Le discours de M. Vosgien excita autant de murmures que d'applaudissemens. La discussion s'engagea avec chaleur et se prolongea longtemps; les orateurs qui soutinrent l'opinion du préopinant donnèrent les mêmes motifs que lui; quant à la défense du décret elle se trouve tout entière dans les deux répliques qui suivent.

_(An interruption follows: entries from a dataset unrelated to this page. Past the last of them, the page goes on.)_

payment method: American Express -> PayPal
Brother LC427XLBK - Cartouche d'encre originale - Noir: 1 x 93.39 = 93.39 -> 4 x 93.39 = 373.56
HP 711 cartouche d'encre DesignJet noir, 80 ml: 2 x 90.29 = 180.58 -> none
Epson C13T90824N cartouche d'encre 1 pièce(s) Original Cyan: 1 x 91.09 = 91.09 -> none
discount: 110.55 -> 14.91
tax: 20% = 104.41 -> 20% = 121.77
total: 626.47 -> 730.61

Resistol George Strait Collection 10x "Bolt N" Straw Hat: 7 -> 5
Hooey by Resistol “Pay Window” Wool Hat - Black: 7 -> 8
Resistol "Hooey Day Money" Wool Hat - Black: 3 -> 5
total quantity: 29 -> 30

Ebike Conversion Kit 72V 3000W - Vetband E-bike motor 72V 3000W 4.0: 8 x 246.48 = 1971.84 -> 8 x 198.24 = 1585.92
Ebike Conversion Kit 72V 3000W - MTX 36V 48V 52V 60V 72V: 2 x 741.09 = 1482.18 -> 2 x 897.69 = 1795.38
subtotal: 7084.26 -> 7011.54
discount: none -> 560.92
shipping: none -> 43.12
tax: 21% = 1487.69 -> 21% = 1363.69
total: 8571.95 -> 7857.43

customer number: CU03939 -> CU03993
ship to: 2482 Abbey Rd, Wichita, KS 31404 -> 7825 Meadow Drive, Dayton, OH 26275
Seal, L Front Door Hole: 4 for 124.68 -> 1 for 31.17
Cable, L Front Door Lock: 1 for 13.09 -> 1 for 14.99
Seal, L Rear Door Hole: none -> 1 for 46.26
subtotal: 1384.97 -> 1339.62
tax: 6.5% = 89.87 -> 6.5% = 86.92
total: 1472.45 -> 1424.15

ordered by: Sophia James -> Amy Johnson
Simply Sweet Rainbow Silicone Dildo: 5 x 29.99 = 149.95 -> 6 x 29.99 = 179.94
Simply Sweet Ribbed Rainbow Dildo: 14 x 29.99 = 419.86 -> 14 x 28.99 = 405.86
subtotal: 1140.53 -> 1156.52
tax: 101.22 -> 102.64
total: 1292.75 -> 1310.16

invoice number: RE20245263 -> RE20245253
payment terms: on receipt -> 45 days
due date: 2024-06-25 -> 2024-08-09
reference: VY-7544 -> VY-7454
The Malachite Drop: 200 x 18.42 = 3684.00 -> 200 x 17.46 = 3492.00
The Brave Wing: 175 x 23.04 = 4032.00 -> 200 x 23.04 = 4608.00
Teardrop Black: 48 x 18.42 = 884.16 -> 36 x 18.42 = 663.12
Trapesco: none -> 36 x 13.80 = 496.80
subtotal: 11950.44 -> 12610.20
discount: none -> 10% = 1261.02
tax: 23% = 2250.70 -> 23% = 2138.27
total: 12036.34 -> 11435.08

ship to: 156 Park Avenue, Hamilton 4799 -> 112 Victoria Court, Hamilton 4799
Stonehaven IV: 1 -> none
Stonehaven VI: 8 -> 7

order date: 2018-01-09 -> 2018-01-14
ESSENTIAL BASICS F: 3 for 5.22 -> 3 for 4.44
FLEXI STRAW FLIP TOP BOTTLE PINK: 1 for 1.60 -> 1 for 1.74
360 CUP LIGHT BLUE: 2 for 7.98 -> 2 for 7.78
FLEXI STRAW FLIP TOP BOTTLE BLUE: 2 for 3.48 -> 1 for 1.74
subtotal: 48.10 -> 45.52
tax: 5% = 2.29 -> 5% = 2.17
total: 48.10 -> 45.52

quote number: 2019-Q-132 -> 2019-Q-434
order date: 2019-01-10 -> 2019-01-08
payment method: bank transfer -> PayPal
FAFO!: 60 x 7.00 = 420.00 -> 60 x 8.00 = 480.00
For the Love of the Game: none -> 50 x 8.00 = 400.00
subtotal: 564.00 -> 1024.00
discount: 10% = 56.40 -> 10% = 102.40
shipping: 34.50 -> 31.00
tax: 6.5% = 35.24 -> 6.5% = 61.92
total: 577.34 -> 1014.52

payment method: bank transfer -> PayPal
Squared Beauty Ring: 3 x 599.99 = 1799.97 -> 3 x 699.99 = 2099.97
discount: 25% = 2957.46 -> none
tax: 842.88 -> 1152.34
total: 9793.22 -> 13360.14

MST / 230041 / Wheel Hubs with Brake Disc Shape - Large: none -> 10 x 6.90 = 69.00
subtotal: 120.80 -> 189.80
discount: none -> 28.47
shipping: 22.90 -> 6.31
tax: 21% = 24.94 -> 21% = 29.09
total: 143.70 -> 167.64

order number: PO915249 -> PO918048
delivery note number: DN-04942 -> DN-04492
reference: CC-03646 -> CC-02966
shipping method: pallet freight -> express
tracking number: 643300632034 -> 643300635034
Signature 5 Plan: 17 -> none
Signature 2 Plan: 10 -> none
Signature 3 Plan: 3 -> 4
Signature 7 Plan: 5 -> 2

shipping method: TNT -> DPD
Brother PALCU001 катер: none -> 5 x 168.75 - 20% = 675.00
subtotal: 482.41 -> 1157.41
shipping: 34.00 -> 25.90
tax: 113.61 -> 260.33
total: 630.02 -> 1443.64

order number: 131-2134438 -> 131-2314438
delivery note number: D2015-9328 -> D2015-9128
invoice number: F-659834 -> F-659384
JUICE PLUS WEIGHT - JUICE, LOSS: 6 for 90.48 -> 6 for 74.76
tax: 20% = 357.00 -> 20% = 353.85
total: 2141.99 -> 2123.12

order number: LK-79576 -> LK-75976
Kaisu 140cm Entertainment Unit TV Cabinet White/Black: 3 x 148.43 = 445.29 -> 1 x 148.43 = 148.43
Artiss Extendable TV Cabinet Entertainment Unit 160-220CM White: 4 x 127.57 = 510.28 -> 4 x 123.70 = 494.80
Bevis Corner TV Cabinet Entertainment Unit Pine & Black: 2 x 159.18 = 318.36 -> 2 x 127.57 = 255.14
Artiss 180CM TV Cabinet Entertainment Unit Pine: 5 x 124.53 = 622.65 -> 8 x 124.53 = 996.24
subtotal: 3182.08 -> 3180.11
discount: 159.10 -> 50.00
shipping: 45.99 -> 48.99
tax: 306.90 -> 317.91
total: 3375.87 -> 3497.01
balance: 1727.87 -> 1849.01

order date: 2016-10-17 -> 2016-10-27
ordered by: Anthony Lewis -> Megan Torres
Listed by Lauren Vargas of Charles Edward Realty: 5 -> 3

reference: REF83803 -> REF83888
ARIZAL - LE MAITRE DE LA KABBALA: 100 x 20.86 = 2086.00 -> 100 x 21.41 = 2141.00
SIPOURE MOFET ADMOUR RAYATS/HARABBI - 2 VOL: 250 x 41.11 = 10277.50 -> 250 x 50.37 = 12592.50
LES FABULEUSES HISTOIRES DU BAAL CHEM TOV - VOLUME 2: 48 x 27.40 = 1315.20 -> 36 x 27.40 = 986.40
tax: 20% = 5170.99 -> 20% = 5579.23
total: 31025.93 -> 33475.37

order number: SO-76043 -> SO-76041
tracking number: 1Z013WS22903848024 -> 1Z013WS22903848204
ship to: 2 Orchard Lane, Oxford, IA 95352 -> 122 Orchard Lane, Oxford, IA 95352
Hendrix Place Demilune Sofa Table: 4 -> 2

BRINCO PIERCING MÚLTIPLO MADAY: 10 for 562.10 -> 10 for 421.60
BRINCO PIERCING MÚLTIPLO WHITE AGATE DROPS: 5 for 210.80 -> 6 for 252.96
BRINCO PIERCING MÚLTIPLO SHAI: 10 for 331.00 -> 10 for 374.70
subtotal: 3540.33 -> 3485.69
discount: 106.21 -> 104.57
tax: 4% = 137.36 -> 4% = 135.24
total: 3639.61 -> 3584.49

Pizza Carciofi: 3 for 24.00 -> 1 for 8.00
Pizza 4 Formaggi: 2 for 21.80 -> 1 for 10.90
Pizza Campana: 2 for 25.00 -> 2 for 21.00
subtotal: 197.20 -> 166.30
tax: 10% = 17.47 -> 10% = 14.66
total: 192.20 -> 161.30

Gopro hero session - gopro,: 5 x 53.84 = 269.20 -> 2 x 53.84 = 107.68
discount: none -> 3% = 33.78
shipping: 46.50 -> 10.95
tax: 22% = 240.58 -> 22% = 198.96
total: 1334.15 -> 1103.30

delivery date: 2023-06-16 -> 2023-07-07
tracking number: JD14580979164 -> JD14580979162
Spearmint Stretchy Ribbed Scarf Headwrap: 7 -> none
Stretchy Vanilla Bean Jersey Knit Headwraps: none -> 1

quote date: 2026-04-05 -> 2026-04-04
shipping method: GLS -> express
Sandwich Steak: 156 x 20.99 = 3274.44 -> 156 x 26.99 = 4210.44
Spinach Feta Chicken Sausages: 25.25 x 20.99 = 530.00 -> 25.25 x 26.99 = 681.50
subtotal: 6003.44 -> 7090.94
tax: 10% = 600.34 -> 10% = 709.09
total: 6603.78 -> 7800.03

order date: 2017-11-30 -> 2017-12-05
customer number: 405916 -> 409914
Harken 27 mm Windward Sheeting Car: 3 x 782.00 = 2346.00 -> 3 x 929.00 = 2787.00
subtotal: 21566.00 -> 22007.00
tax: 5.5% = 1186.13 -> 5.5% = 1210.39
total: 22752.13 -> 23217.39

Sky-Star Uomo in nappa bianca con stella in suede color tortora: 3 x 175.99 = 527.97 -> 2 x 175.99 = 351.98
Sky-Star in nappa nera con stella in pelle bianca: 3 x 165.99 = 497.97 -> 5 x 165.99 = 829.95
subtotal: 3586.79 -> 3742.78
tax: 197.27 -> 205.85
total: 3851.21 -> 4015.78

M. Vergniaud. « La raison pour laquelle on veut faire entendre que ce décret ne peut être regardé que comme projet

c'est parce que, dit-on, c'est un acte législatif, et non pas un décret de police intérieure: s'il s'agit donc uniquement de prouver que ce décret est un décret de police intérieure, je vais le faire, et alors j'aurai prouvé qu'il doit être exécuté. Or, messieurs, ce décret est évidemment de police intérieure; pourquoi en effet ne le serait-il pas ? C'est parce que, dit-on, il y est question des relations du corps législatif avec le roi, et que le roi s'y trouvant par conséquent intéressé, on ne peut pas le regarder comme un décret de police intérieure, le roi n'étant pas sujet à la police intérieure de l'Assemblée.... Ce raisonnement, messieurs, n'est qu'un véritable sophisme. Il est vrai que dans le décret d'hier il s'agit des relations du corps législatif avec le roi ; mais quelles sont ces relations? Sont-ce des relations de pouvoir, sont-ce des relations de législation, sont-ce des relations d'autorité? Non, messieurs, ce sont des relations d'honnêteté, ce sont des relations d'égards. (Applaudissemens.) Il y a certes, messieurs, une très grande différence entre les relations que le corps législatif aura avec le roi à raison de la législation et les relations qu'il aura avec lui à raison des sentimens que le cœur inspire. Si le décret que vous avez rendu pouvait être considéré comme un acte législatif il s'ensuivrait que chaque fois, par exemple, que vous voudriez décréter le nombre des députés qui iraient recevoir le roi il faudrait faire porter ce décret à la sanction.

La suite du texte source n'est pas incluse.